Because the processor does not execute Java byte codes directly, they have to be converted to modified behaviour ARC instructions.
"The translation is performed by the class loader into simple augmented ARC instructions or into threaded calls or subroutines," said Kubiczek.
The more complex byte codes, such as those that load an object, are translated into subroutines. More simple arithmetic byte codes can be converted in one ARC instruction or reduced to one part of an instruction.
The translation can either happen at runtime, for downloaded classes, or the pre-translated code can be stored in rom and run directly.
"There is no dynamic translation as in the Nazomi approach. The overhead is the look-up needed to translate the JVM byte codes [when the class is loaded]," said Kubiczek.
As the register file is limited in size, the DCT accelerator deals with deep stack operations by flushing out data to main memory and then reloading when it is needed. The procedure is similar to that performed by the Sun Sparc processor, which makes extensive use of register 'windowing'.
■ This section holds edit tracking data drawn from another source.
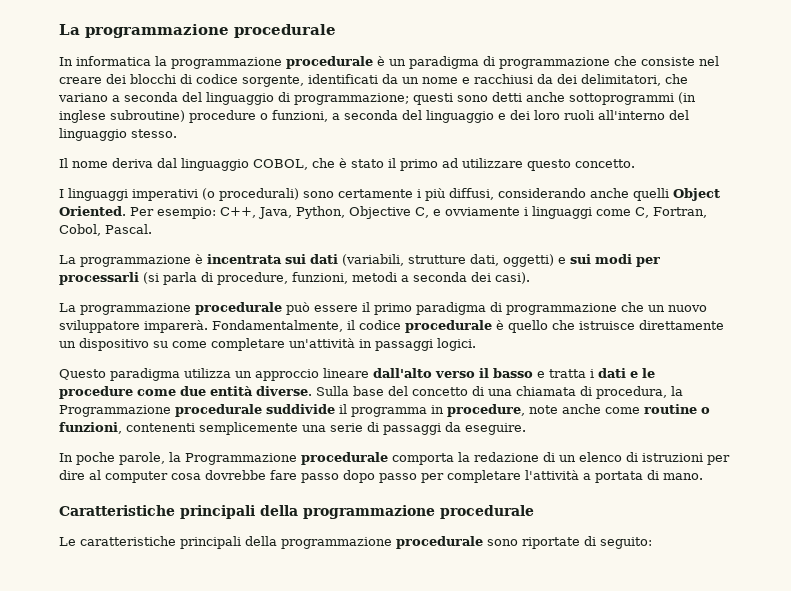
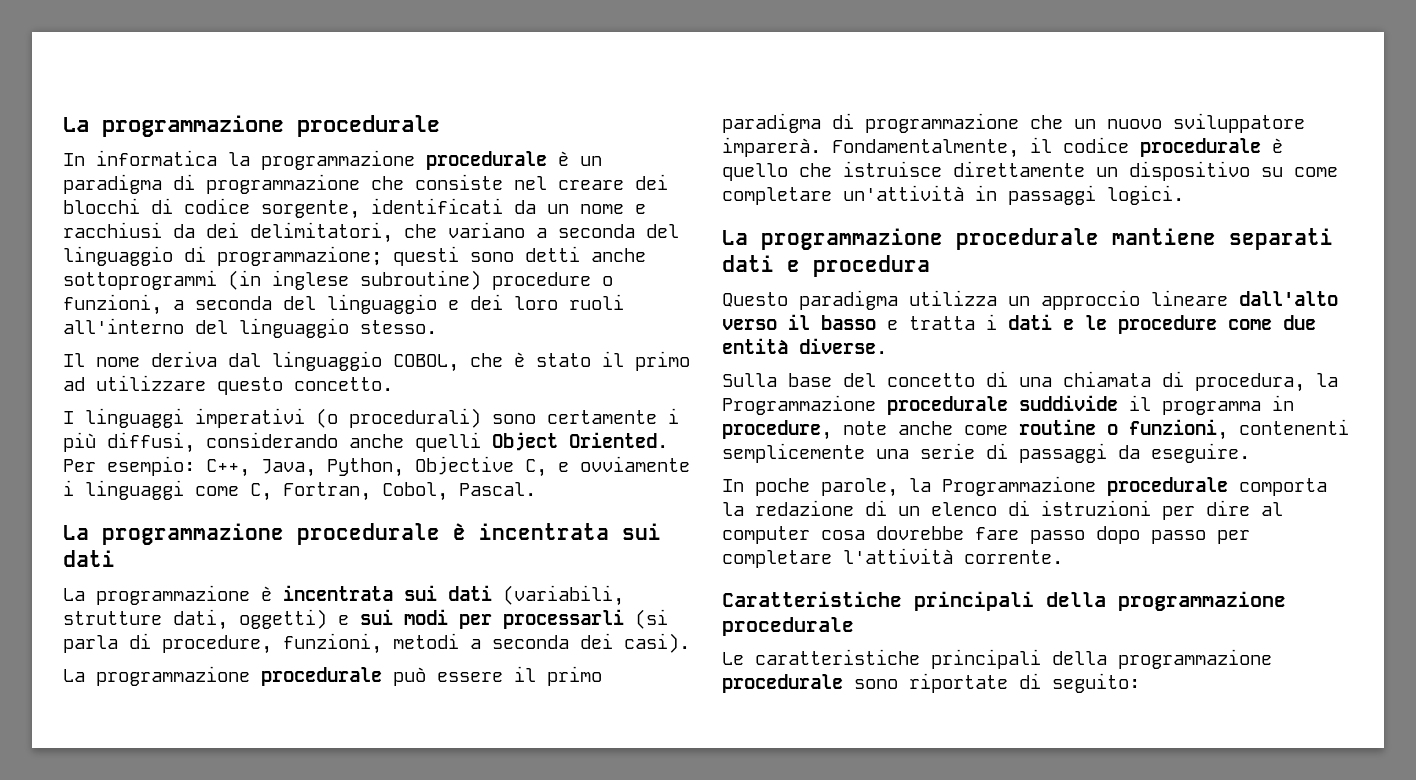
+ La programmazione procedurale è incentrata sui dati
+ La programmazione procedurale mantiene separati dati e procedura
- Questo paradigma utilizza un approccio lineare dall'alto verso il basso e tratta i dati e le procedure come due entità diverse. Sulla base del concetto di una chiamata di procedura, la Programmazione procedurale suddivide il programma in procedure, note anche come routine o funzioni, contenenti semplicemente una serie di passaggi da eseguire.
+ Questo paradigma utilizza un approccio lineare dall'alto verso il basso e tratta i dati e le procedure come due entità diverse.
+ Sulla base del concetto di una chiamata di procedura, la Programmazione procedurale suddivide il programma in procedure, note anche come routine o funzioni, contenenti semplicemente una serie di passaggi da eseguire.
- In poche parole, la Programmazione procedurale comporta la redazione di un elenco di istruzioni per dire al computer cosa dovrebbe fare passo dopo passo per completare l'attività a portata di mano.
+ In poche parole, la Programmazione procedurale comporta la redazione di un elenco di istruzioni per dire al computer cosa dovrebbe fare passo dopo passo per completare l'attività corrente.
But the DCT engine dynamically remaps registers so that the top of the stack can move to any point within the register file.
"The good thing about Java is that every method declares its maximum stack usage. The manipulation can be done by method prologue and epilogue code," said Kubiczek.
The software for the DCT-ARC Java processor is based on the open-source Kaffe software. ARC will sell the Java core, which has about 5000 extra logic gates, and split the royalties between itself and DCT.